A spey cast is going to do the same thing but add two simple components: 1) a change of direction, (meaning rather than picking the line up and sending it back in the same direction, we will typically start with our line hanging straight downriver and then cast it back across the stream with the spey cast.) 2. A spey cast is what we call dynamic. In a roll cast, as mentioned, we slowly pick the rod up to 10 o’clock and then stop and let the line settle into its anchor before the forward cast begins. A dynamic cast like a spey cast is going to keep the line in motion, avoiding a lengthy pause. That’s it: a dynamic roll cast with a change of direction is a spey cast. The anchor is the critical component of all spey (and roll) casts that differentiate them from the standard overhead cast.

Spey casting evolved to use an anchoring of the line on the water to deal with deep wading, overhanging limbs and tight spots.

All good anchors in both spey and roll casting do two things:

  1. They point at your intended target. (You can look at your anchor on the water, and your forward cast needs to go where the anchor is pointing.)
  2. The provide the proper amount of water tension. Too little (you hear a snapping sound) and too much (slurping sound) and you’ll struggle. A good anchor is nearly silent.

There are two main types of spey casts:

-waterborne anchor casts, which make an initial move that positions the line and anchor on the water, where it will remain until the forward cast delivers the line towards it’s target.

-touch-and-go anchor casts, which do not have that initial step placing the line on the water. Instead the line will be aerialized, then briefly “touch” the water to form the anchor before the forward cast.

There are myriad variations of the spey cast out there. They all fall into those two categories, and all are just different ways of forming an anchor. I like to break all spey casts down into three very simple steps:

1. lift/anchor set: OK, in a waterborne anchor cast, this maybe could be broken into two steps, but let’s stick with the rule of threes. The lift serves a crucial role in the spey cast, which is to eliminate the variable of water tension. A good lift has a rod tip that travels straight upwards and is done very slowly, releasing the line from the water tension. On a touch-and-go cast (single spey, snake roll), you are done with step 1 after the lift. On a waterborne anchor cast (double spey, circle spey/snap-t, perry poke), you will make some sort of move following the lift to position the line.

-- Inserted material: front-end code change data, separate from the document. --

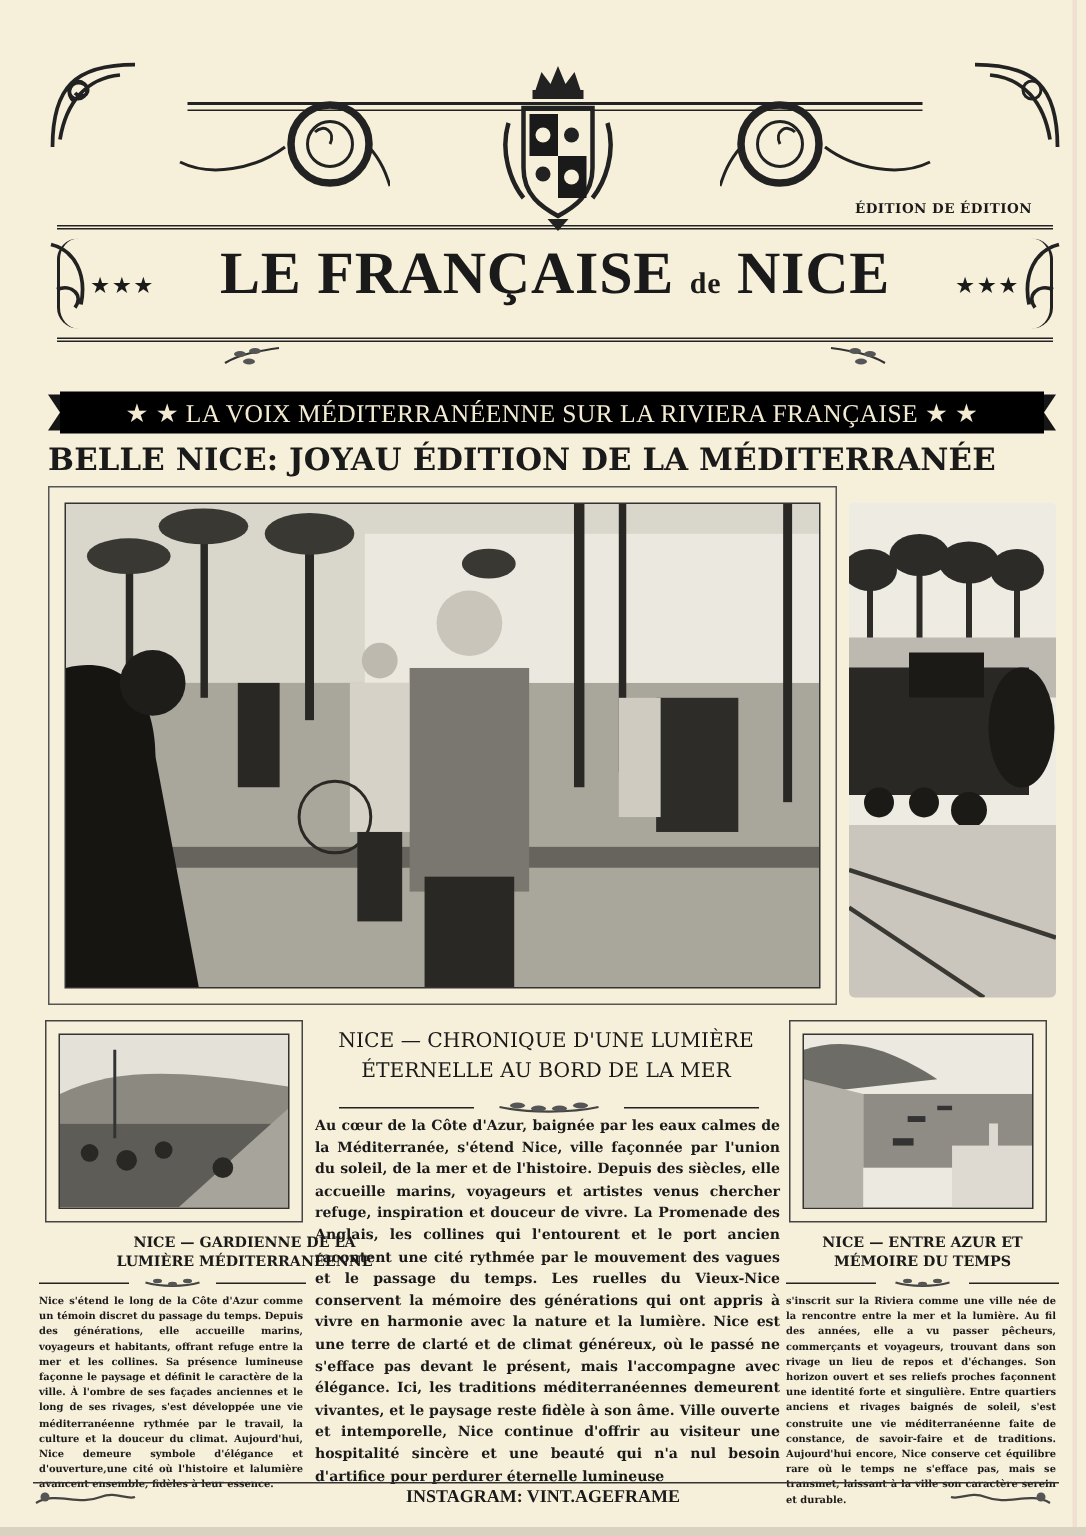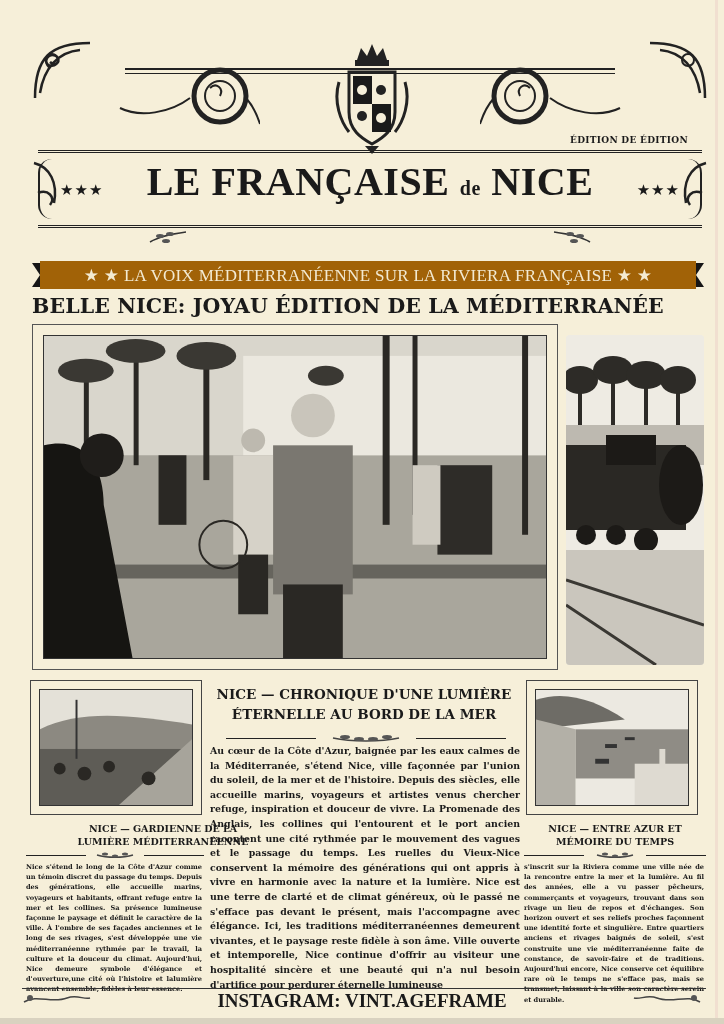"★ ★ LA VOIX MÉDITERRANÉENNE" .banner-body { background: #a16207 -> #000000 }
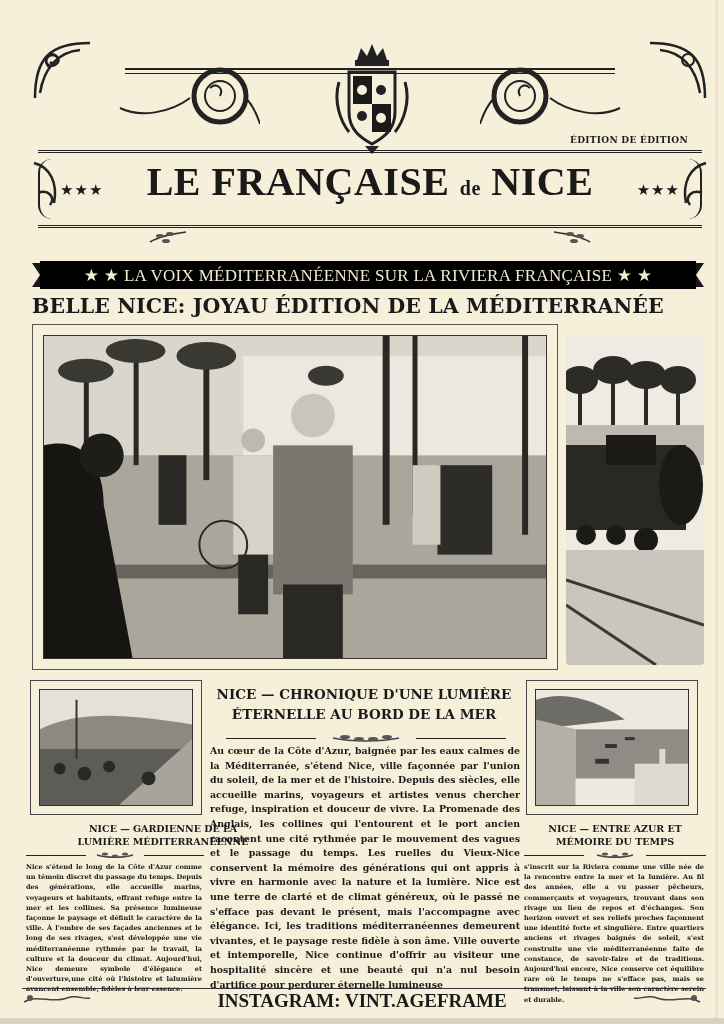"NICE — CHRONIQUE D'UNE LUMIÈRE" .center-title { font-weight: bold -> normal }
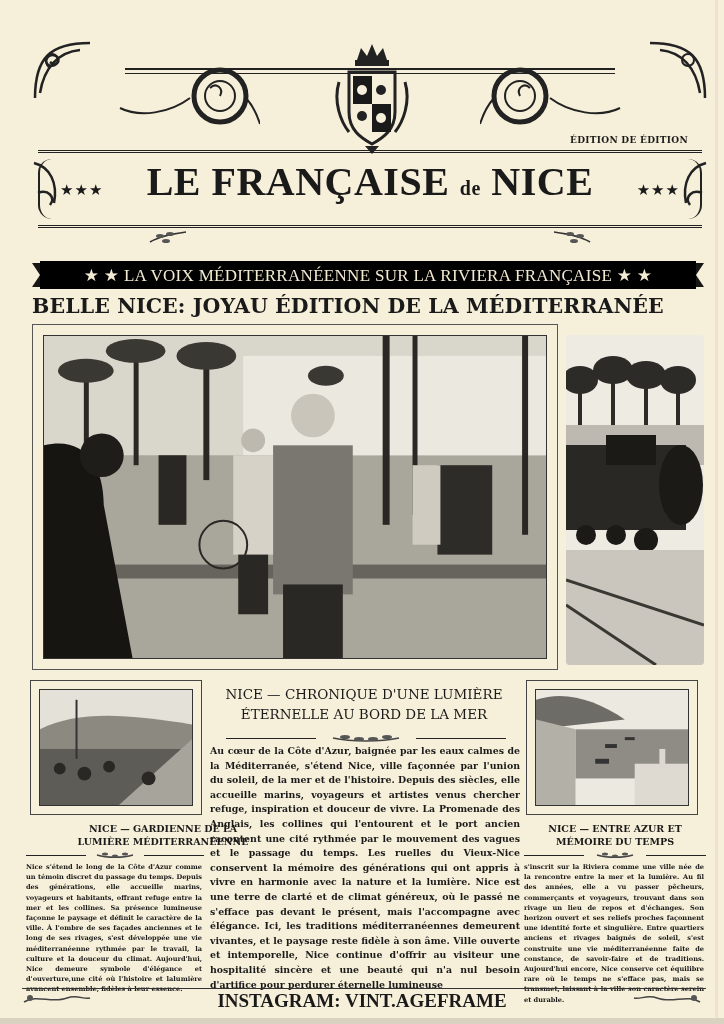"INSTAGRAM: VINT.AGEFRAME" .footer-text { font-size: 19px -> 12px }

2. sweep: the goal of the sweep is to form your anchor, which needs to be pointing at your target and provide the proper amount of water tension. The best way to do this is sweep your rod tip in a level incline plane that finishes with the tip pointing opposite your target. If you accomplish that with the correct amount of power, you should have a nice anchor that points at your target.

3. forward cast: the forward cast is really nothing special if you’ve ever cast a single-hand rod. As long as the tip travels a straight line towards your target, you’ll be in good shape. We do have two hands on the rod in this, so using both is very advantageous. Don’t overpower it, and you’ll have completed the spey cast.

Good casting brings big rewards.

Of course, nutshells don’t provide the total picture on completing a spey cast, but sometimes I find when things get overly complicated, and everything is a struggle, it helps to step back and see what really matters. In spey casting, if you can create an anchor of your leader/sinktip that points towards your target and provides the proper amount of water tension, you’ll be in great shape. And if you’re struggling, I’d suggest you ask yourself if you are satisfying those two criteria.